Tutto qui? C'è un però. Anche se a oggi conosciamo i parametri della traiettoria di Bennu abbastanza bene da poterla prevedere con un margine di errore di pochi chilometri da qui a qualche decina di anni, quel che succederà tra circa un secolo è in realtà molto difficile da immaginare: l'incertezza, infatti, tenderà ad aumentare vertiginosamente perché l'attuale, ridotto, margine di errore è destinato a crescere e nel 2135 toccherà i 160.000 km. Si tratta di quasi la metà della distanza che separa la Terra dalla Luna. E, come sottolinea Steven Chesley del Center for Near Earth Object Studies della Nasa, Bennu è al momento l'asteroide di cui conosciamo meglio l'orbita, tra quelli presenti nel nostro database dell'agenzia spaziale.
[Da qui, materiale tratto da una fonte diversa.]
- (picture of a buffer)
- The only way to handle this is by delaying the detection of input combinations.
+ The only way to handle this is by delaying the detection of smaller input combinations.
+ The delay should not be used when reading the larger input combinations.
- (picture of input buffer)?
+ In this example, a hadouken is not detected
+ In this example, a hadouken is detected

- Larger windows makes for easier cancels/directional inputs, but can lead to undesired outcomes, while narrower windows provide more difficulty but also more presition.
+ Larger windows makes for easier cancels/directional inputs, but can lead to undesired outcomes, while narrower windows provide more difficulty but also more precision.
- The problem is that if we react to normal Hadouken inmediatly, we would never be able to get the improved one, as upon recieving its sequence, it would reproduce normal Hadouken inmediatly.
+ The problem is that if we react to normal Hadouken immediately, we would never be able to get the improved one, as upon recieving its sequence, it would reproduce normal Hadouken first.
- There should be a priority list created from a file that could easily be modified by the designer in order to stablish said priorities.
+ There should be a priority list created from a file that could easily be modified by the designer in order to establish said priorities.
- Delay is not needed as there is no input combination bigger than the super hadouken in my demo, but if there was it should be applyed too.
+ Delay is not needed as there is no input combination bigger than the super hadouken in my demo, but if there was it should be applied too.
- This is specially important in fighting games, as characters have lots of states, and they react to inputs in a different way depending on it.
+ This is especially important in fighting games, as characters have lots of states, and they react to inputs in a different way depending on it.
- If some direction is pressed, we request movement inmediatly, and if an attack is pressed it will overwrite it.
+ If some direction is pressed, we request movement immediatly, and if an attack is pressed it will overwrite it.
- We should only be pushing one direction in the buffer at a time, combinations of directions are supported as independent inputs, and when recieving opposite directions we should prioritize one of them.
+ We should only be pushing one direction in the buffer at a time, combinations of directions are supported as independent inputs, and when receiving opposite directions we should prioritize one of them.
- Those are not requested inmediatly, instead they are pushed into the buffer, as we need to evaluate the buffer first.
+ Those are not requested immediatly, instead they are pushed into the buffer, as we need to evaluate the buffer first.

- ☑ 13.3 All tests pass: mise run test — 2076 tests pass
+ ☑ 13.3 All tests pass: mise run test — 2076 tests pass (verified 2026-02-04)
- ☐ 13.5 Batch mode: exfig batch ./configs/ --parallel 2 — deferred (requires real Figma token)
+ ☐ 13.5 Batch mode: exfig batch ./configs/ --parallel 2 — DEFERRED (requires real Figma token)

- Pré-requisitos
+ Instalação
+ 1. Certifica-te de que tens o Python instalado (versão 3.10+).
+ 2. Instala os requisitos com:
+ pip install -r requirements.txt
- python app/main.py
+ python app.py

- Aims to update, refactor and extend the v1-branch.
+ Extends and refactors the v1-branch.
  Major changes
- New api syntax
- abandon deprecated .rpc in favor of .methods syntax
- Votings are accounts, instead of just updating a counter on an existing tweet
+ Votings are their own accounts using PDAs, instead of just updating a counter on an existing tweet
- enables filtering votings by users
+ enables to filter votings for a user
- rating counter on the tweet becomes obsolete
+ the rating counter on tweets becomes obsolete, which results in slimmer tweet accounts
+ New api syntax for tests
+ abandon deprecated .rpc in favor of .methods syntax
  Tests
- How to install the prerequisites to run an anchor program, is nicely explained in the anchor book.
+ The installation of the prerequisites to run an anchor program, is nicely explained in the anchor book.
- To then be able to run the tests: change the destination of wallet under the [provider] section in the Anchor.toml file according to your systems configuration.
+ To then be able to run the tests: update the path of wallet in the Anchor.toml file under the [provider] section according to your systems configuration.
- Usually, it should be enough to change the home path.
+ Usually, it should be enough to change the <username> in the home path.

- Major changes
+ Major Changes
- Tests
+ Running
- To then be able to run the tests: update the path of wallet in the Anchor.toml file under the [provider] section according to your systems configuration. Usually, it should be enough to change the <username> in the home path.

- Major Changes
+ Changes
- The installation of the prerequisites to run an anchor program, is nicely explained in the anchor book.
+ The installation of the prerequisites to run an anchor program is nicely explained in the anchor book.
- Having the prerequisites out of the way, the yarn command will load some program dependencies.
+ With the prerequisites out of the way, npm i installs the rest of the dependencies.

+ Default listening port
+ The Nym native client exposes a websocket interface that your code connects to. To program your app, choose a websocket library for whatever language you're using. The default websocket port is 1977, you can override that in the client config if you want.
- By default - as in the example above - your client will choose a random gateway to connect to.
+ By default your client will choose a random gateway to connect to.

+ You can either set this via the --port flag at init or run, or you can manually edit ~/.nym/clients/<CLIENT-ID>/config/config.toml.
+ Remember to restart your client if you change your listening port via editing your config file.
Di chi è la colpa? Ma da che cosa dipende questa crescente incertezza? Il motivo è noto tra gli addetti ai lavori col nome di "effetto Yarkovsky". Si tratta delle conseguenze dell'azione della luce solare che agisce sull'asteroide, scaldandone alcune.
Il calore assorbito viene poi irradiato e l'irraggiamento finisce per alterare notevolmente la traiettoria dell'oggetto, soprattutto quando si tratta, come in questo caso, di oggetti piuttosto piccoli: sia la sua velocità e sia la direzione del moto risultano alterati. Dai calcoli eseguiti si è dedotto che l'azione della luce solare modifica di circa 284 metri all'anno l'orbita di Bennu.
Ecco perché, se l'orizzonte temporale delle previsioni si allarga fino al prossimo secolo, risulterà abbastanza difficile riuscire a definire l'orbita con precisione. Se a questo elemento, poi, si aggiunge anche l'azione della forza di gravità esercitata dai corpi ai quali l'asteroide si avvicina nel suo percorso (come la Terra), risulterà ancora più evidente comprendere il perché di tanto margine di errore.
E altrettanto evidente risulterà capire perché sia importante studiarlo tanto e da vicino: per esempio, verificare qual è l'azione della luce solare su questo oggetto consentirà agli astronomi di affinare i calcoli della sua traiettoria; e avere tra le mani campioni dell'asteroide stesso permetterà di sapere di più sulla sua natura e di avere qualche elemento in più al momento in cui fosse necessario cercare una soluzione efficace per dirottarlo da una eventuale rotta di collisione con la Terra.
Intanto, dai primi dati di OSIRIS-REx è emerso che la superficie di Bennu è particolarmente accidentata e caratterizzata da centinaia di grossi massi, anziché da fine ghiaia. L'asteroide parrebbe anche estremamente poroso, con il 40% del suo volume costituito da cavità e caverne, ma soprattutto ricoperto di minerali idrati, rocce che racchiudono acqua nella loro composizione molecolare. Nel suo passato potrebbe esserci stata acqua liquida. Questo dato, oltre ad essere una notizia incoraggiante per chi spera di sfruttare gli asteroidi come miniere celesti, potrebbe aiutarci a capire come l'acqua e gli altri elementi base della vita siano giunti sulla Terra.